Definierte wissenschaftliche Standards
Eine Richtlinie legt (im Gegensatz zu einer Verordnung) nur das gemeinsame Ziel fest. Es ist dann Sache der einzelnen Mitgliedsländer, eigene Rechtsvorschriften zur Verwirklichung dieses Zieles zu erlassen. Derzeit ist der Gesetzwerdungsprozess für die Green Claims Directive im vollen Gange: das Europäische Parlament und der Europäische Rat (hier sind alle Mitgliedsstaaten auf Ministerebene vertreten) entwickeln aktuell ihre jeweilige Verhandlungsposition und dann geht es in den sogenannten Trilog (da verhandeln dann Parlament, Rat und Kommission gemeinsam). Ob sich die Schlussabstimmung noch vor dem Sommer (und damit den Wahlen zum Europäischen Parlament) ausgeht, ist noch unklar. Nach der Verabschiedung auf europäischer Ebene haben die Mitgliedsstaaten dann wiederum 24 Monate Zeit, die Richtlinie in nationales Gesetz überzuführen. Im aktuellen Entwurf ausgenommen sind kleine und Kleinstunternehmer mit weniger als 10 Beschäftigte und Umsatz unter 2 Mio. €. Davon abgesehen soll die Richtlinie für alle Unternehmen gelten, die umweltbezogene Aussagen tätigen.

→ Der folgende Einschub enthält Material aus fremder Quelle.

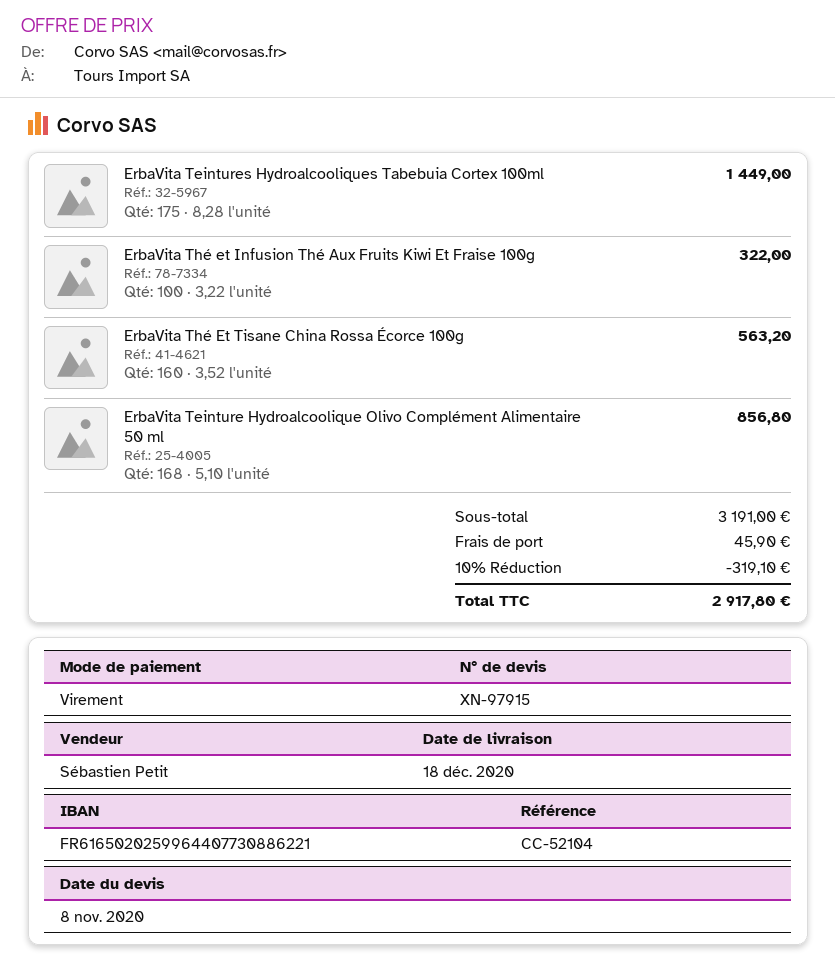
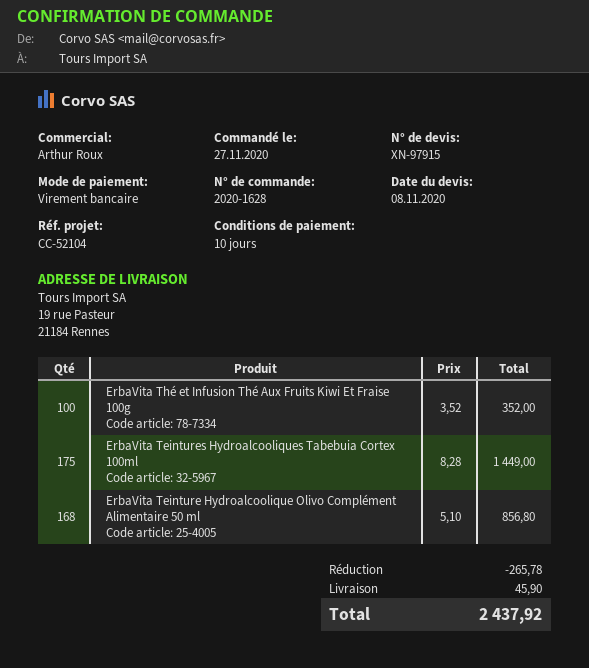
sales rep: Sébastien Petit -> Arthur Roux
ErbaVita Thé et Infusion Thé Aux Fruits Kiwi Et Fraise 100g: 100 x 3.22 = 322.00 -> 100 x 3.52 = 352.00
ErbaVita Thé Et Tisane China Rossa Écorce 100g: 160 x 3.52 = 563.20 -> none
discount: 319.10 -> 265.78
total: 2917.80 -> 2437.92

Diese Aussagen müssen eben hinkünftig wissenschaftlich fundiert sein. Alle Angaben und deren Nachweise sind vor Veröffentlichung einer unabhängigen nationalen Prüfungsstelle vorzulegen. Diese Stellen werden nach erfolgreicher Prüfung Konformitätsbescheinigungen ausstellen. Damit kann ein Unternehmen in der gesamten EU eine umweltbezogene Aussage für das Produkt oder die Dienstleistung tätigen. Spätestens nach fünf Jahren wird neuerlich auf Richtigkeit überprüft.

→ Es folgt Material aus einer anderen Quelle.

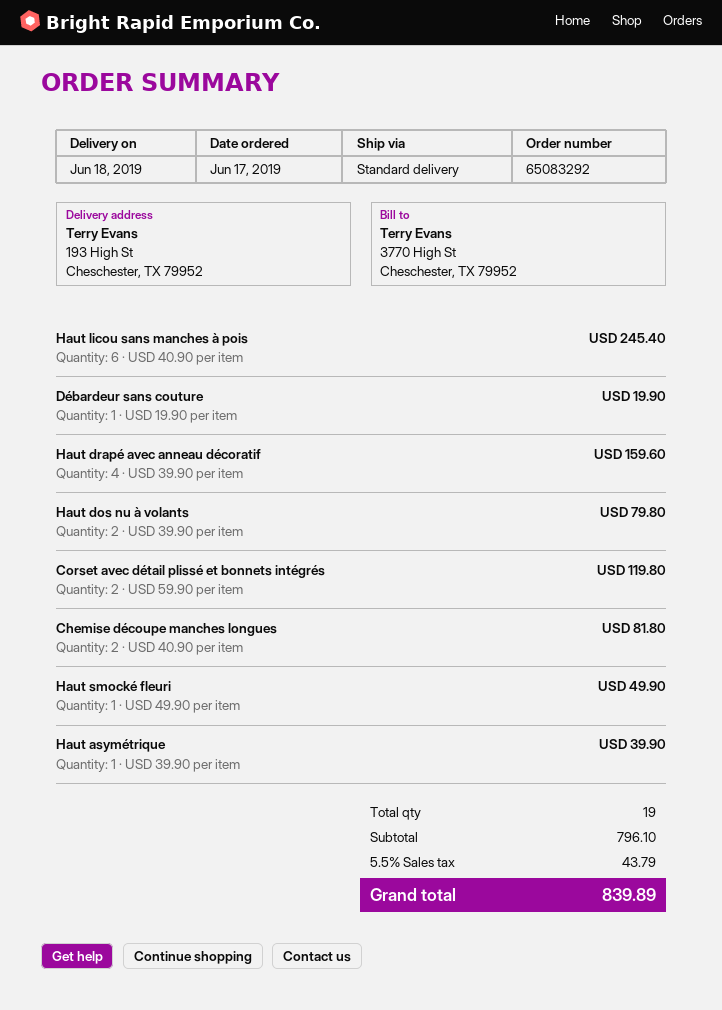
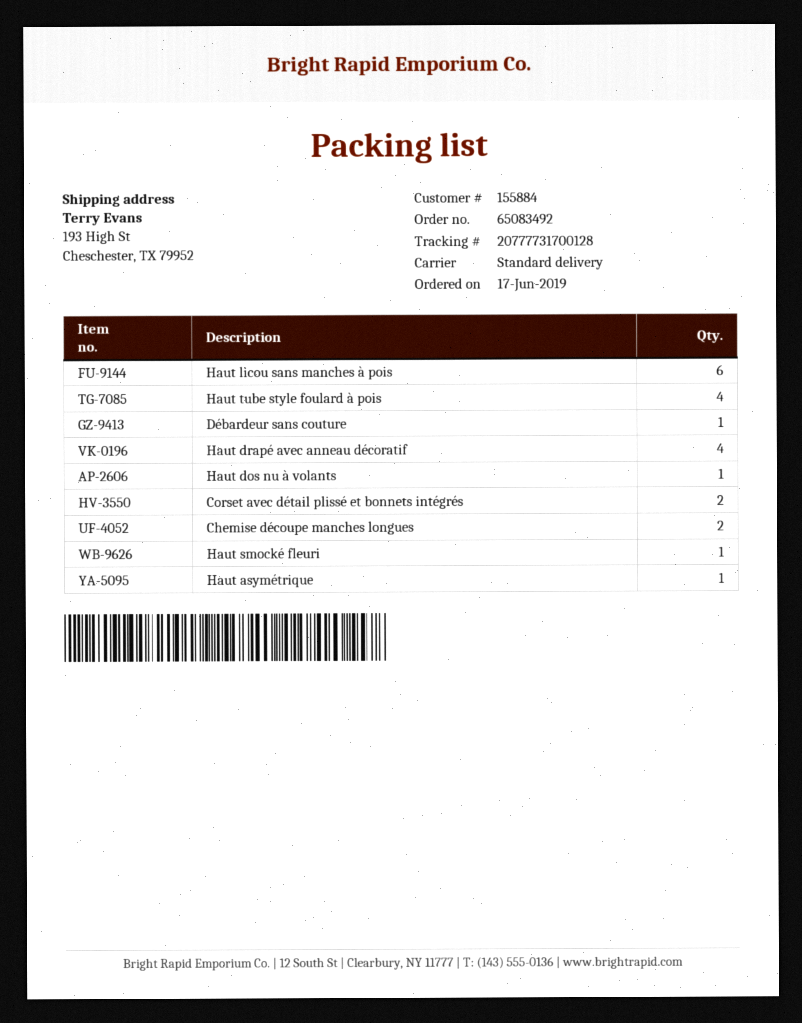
order number: 65083292 -> 65083492
Haut dos nu à volants: 2 -> 1
Haut tube style foulard à pois: none -> 4

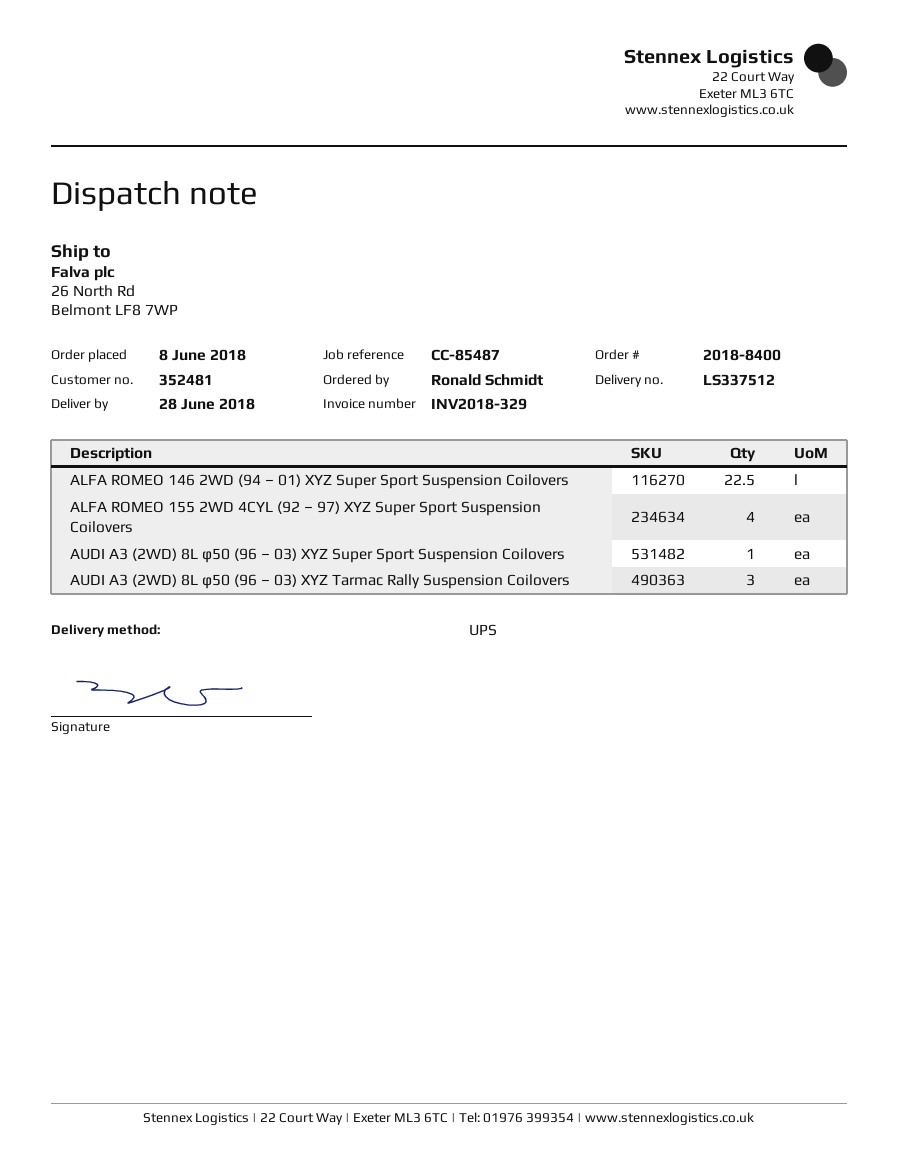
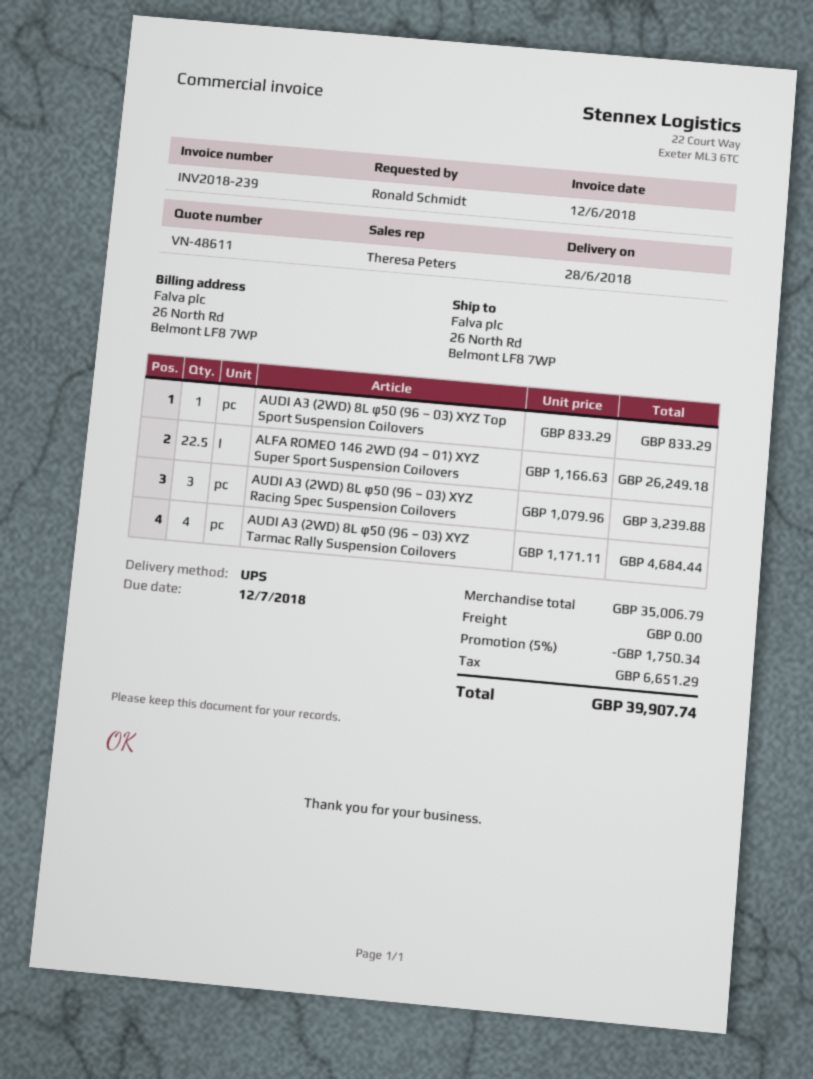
invoice number: INV2018-329 -> INV2018-239
ALFA ROMEO 155 2WD 4CYL (92 – 97) XYZ Super Sport Suspension Coilovers: 4 -> none
AUDI A3 (2WD) 8L φ50 (96 – 03) XYZ Super Sport Suspension Coilovers: 1 -> none
AUDI A3 (2WD) 8L φ50 (96 – 03) XYZ Tarmac Rally Suspension Coilovers: 3 -> 4
AUDI A3 (2WD) 8L φ50 (96 – 03) XYZ Top Sport Suspension Coilovers: none -> 1
AUDI A3 (2WD) 8L φ50 (96 – 03) XYZ Racing Spec Suspension Coilovers: none -> 3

Für Unternehmen und Destinationen bedeutet es jedenfalls, dass Umweltaussagen künftig auf definierten wissenschaftlichen Standards fußen müssen. Welche Standards das genau sind, wird aktuell diskutiert. Aber man sollte sich auf künftige Überprüfungen einstellen!
Erkennbar ist aber bereits, welche Kriterien umweltbezogene Aussagen künftig erfüllen müssen: einfach formuliert, korrekt und spezifisch sollen die Claims sein sowie aus einer Lebenszyklusperspektive heraus abgeleitet werden. Und sie müssen belegbar sein und von externen Stellen überprüft werden. Was als umweltfreundlich verkauft wird, wird auch umweltfreundlich sein.
Das ist für Österreichs Tourismuswirtschaft ein enormer Wettbewerbsvorteil und wird die Positionierung Österreichs als nachhaltiges Reiseziel deutlich unterstützen.
Ehrliches Engagement zahlt sich aus – besser geht’s eigentlich gar nicht!